## Instructions for the task:
For each line in the data below that holds "column", return a copy.

Records contained in a dataset:
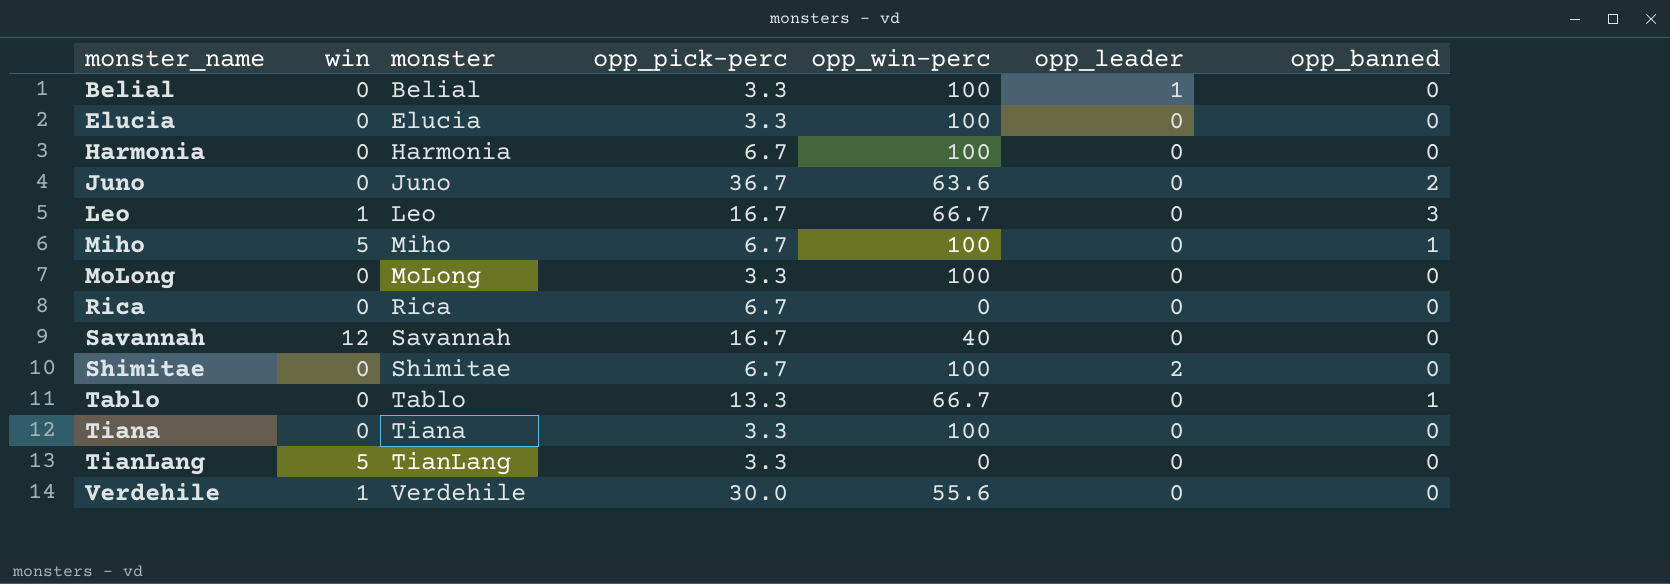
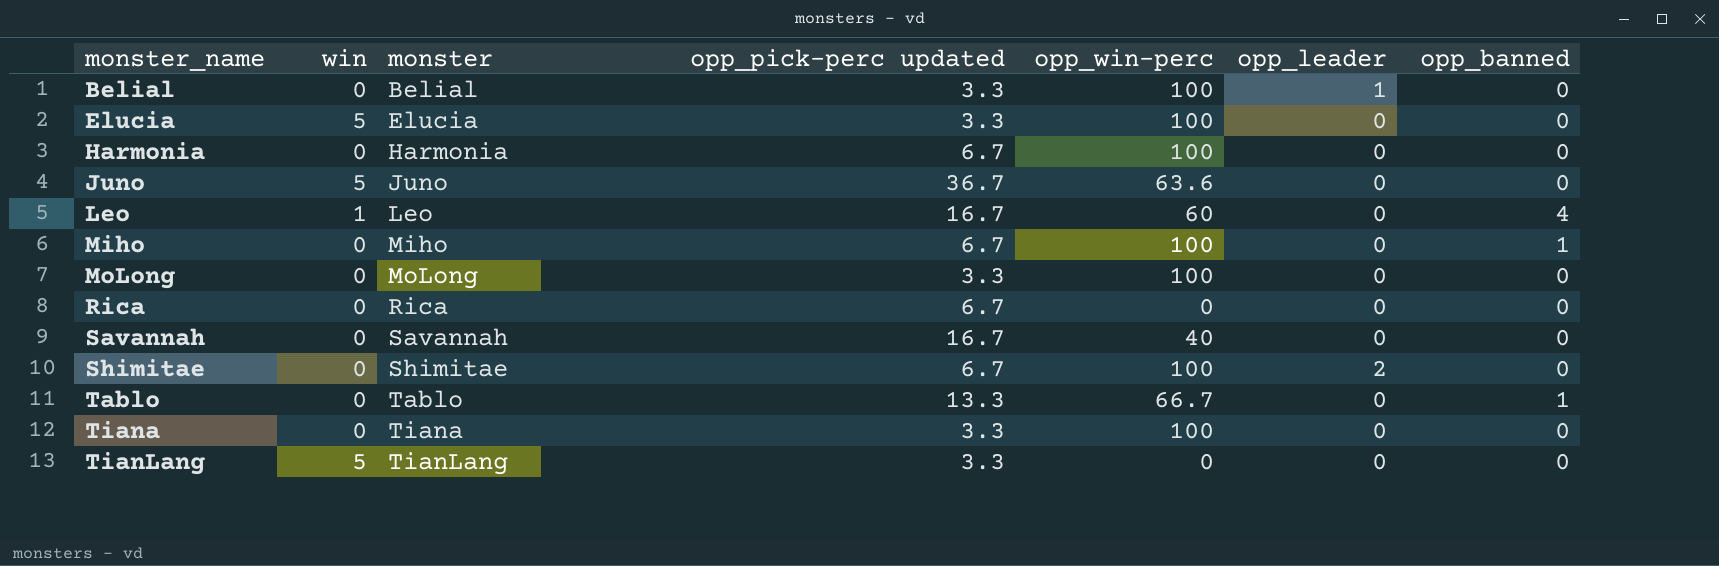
column name: opp_pick-perc -> opp_pick-perc updated
row Verdehile: 1 | Verdehile | 30.0 | 55.6 | 0 | 0 -> none
Elucia | win: 0 -> 5
Juno | win: 0 -> 5
Juno | opp_banned: 2 -> 0
Leo | opp_win-perc: 66.7 -> 60
Leo | opp_banned: 3 -> 4
Miho | win: 5 -> 0
Savannah | win: 12 -> 0

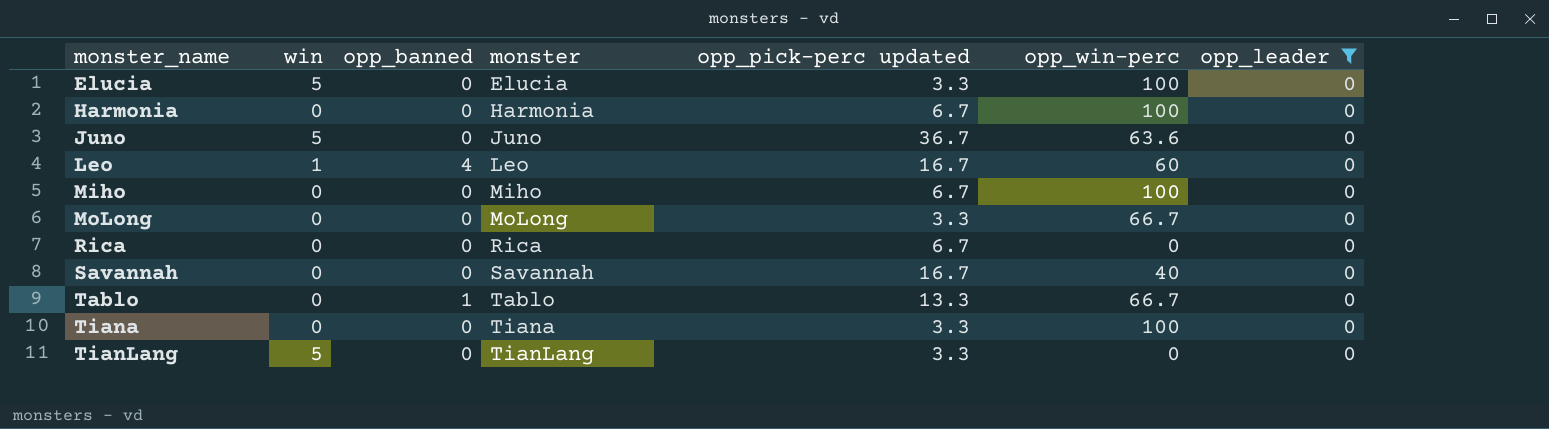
filter: none -> opp_leader = 0
column opp_banned | position: 7 -> 3
Miho | opp_banned: 1 -> 0
MoLong | opp_win-perc: 100 -> 66.7

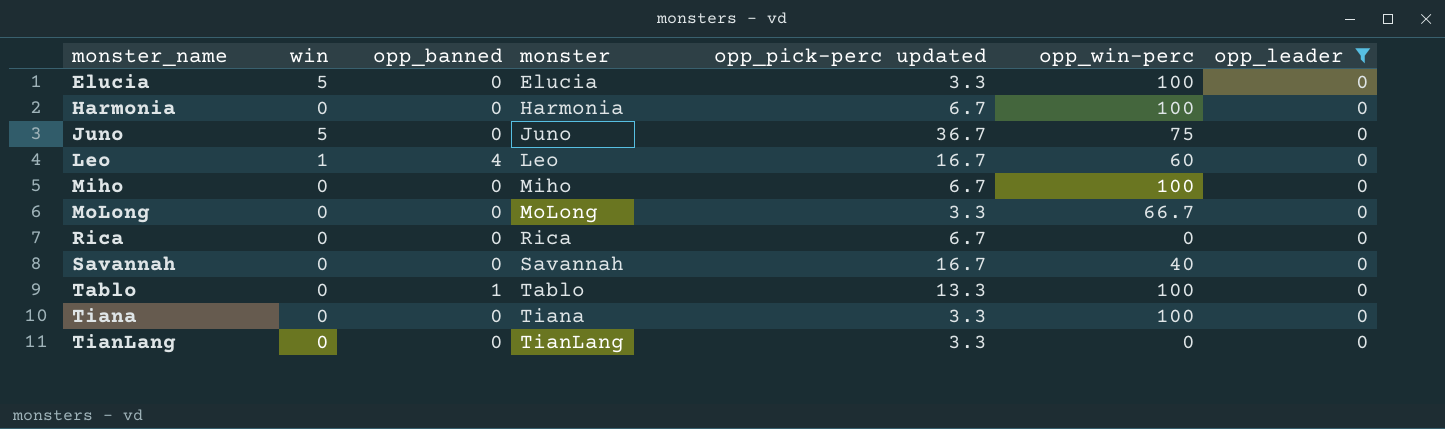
Juno | opp_win-perc: 63.6 -> 75
Tablo | opp_win-perc: 66.7 -> 100
TianLang | win: 5 -> 0

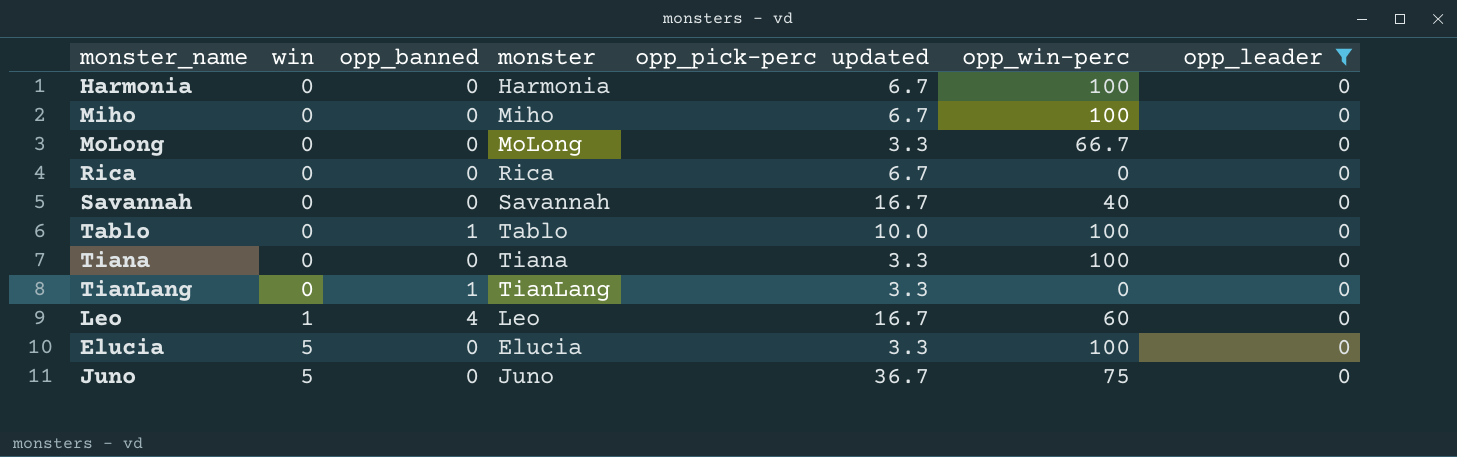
row order: monster_name ascending -> win ascending
Tablo | opp_pick-perc updated: 13.3 -> 10.0
TianLang | opp_banned: 0 -> 1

## Exercise solution:
column name: opp_pick-perc -> opp_pick-perc updated
column opp_banned | position: 7 -> 3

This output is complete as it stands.